■ RECORDS PROVIDED:
-*-

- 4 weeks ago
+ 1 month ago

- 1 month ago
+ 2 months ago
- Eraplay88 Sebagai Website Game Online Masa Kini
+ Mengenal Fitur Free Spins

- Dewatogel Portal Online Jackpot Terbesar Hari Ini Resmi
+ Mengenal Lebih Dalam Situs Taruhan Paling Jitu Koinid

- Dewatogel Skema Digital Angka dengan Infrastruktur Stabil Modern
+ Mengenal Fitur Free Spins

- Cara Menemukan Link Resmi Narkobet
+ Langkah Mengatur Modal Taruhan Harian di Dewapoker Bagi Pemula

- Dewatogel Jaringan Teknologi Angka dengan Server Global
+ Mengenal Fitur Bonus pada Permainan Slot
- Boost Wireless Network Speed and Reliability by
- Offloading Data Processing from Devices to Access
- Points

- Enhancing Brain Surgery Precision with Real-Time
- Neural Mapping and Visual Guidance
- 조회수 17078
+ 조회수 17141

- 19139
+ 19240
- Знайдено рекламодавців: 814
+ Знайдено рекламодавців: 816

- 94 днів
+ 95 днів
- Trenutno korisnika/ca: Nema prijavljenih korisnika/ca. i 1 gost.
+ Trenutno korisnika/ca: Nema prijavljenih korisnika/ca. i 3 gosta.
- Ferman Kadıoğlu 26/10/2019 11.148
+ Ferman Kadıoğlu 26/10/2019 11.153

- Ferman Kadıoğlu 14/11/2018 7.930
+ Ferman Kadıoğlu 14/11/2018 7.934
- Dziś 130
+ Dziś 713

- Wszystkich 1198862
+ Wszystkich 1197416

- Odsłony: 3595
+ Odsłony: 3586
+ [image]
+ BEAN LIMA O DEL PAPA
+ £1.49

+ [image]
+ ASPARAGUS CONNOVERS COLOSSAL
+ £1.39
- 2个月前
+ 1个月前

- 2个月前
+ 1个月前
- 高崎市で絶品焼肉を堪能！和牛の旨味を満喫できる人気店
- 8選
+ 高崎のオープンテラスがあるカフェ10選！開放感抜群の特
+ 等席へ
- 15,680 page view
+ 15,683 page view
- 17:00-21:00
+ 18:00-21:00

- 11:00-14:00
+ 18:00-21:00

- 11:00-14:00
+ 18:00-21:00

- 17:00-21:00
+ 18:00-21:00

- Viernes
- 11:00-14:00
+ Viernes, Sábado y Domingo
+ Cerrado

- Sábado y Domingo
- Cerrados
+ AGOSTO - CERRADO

-*-

■ THE TASK: Wherever the word "Mengenal" turns up in the records, copy out the line it is on.

■ WRITTEN SOLUTION:
+ Mengenal Fitur Free Spins
+ Mengenal Lebih Dalam Situs Taruhan Paling Jitu Koinid
+ Mengenal Fitur Free Spins
+ Mengenal Fitur Bonus pada Permainan Slot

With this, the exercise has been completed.